## Problem details:
Copy the lines below exactly. No picture goes into the copy.

(Change listing data)
___
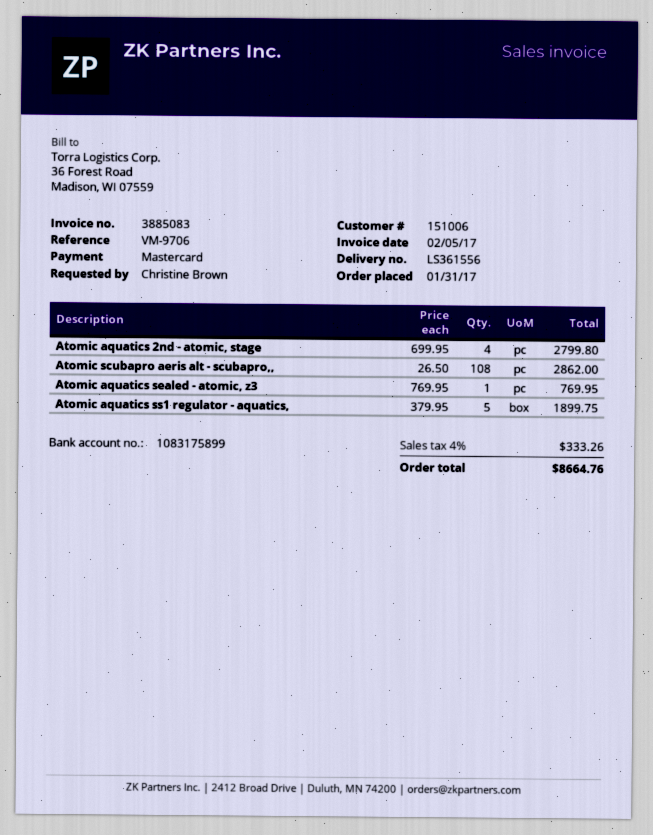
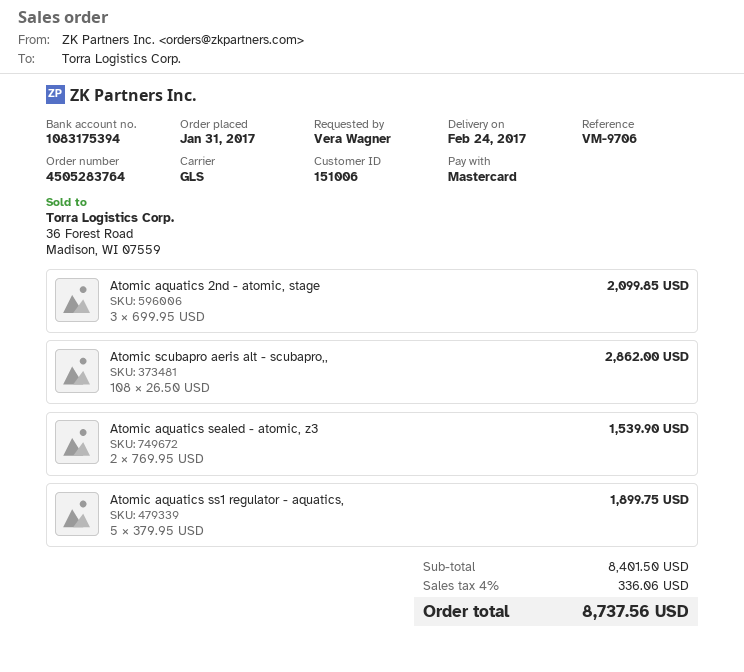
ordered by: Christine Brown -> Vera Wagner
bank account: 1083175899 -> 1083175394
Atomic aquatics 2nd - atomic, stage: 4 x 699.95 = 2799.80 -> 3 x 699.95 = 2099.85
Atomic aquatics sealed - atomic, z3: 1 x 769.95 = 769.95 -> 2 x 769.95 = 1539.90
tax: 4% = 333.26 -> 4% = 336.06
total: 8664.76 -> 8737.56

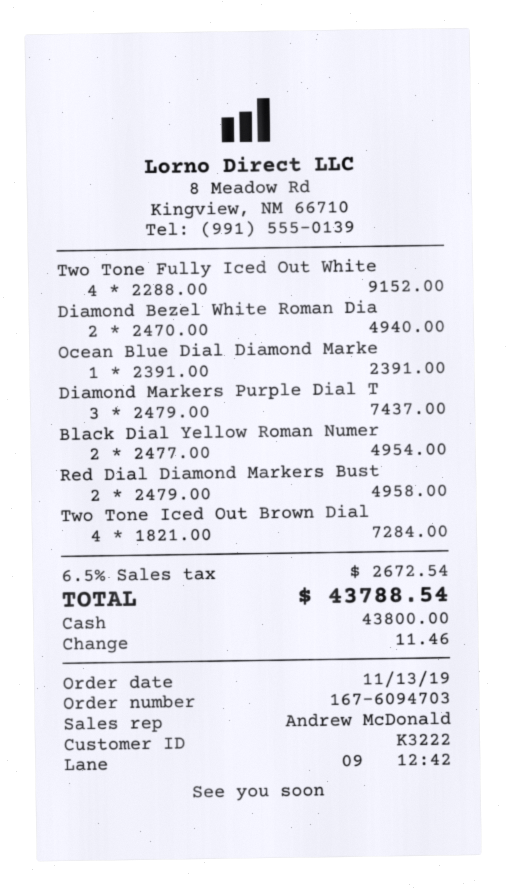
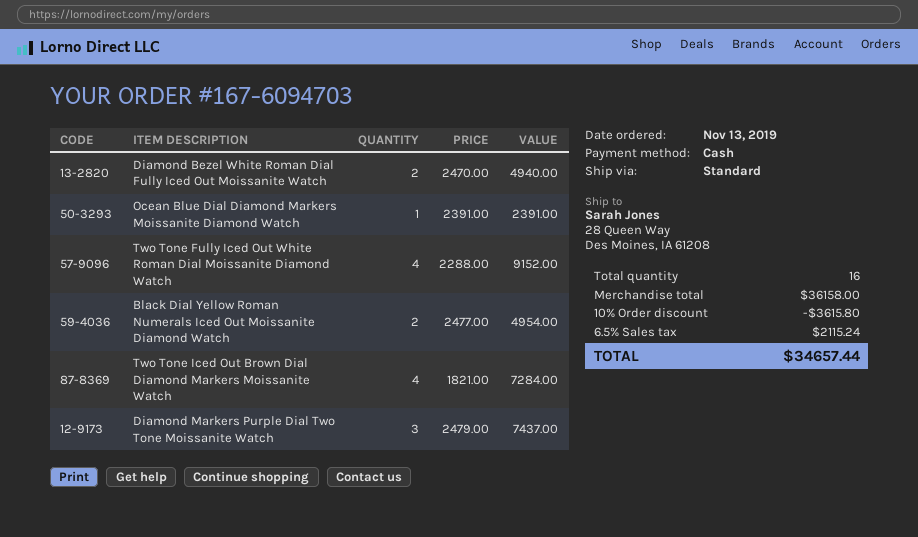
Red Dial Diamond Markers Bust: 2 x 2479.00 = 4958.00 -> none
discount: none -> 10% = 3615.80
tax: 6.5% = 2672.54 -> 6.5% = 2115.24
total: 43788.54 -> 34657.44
___
## Answer to the exercise:
ordered by: Christine Brown -> Vera Wagner
bank account: 1083175899 -> 1083175394
Atomic aquatics 2nd - atomic, stage: 4 x 699.95 = 2799.80 -> 3 x 699.95 = 2099.85
Atomic aquatics sealed - atomic, z3: 1 x 769.95 = 769.95 -> 2 x 769.95 = 1539.90
tax: 4% = 333.26 -> 4% = 336.06
total: 8664.76 -> 8737.56

Red Dial Diamond Markers Bust: 2 x 2479.00 = 4958.00 -> none
discount: none -> 10% = 3615.80
tax: 6.5% = 2672.54 -> 6.5% = 2115.24
total: 43788.54 -> 34657.44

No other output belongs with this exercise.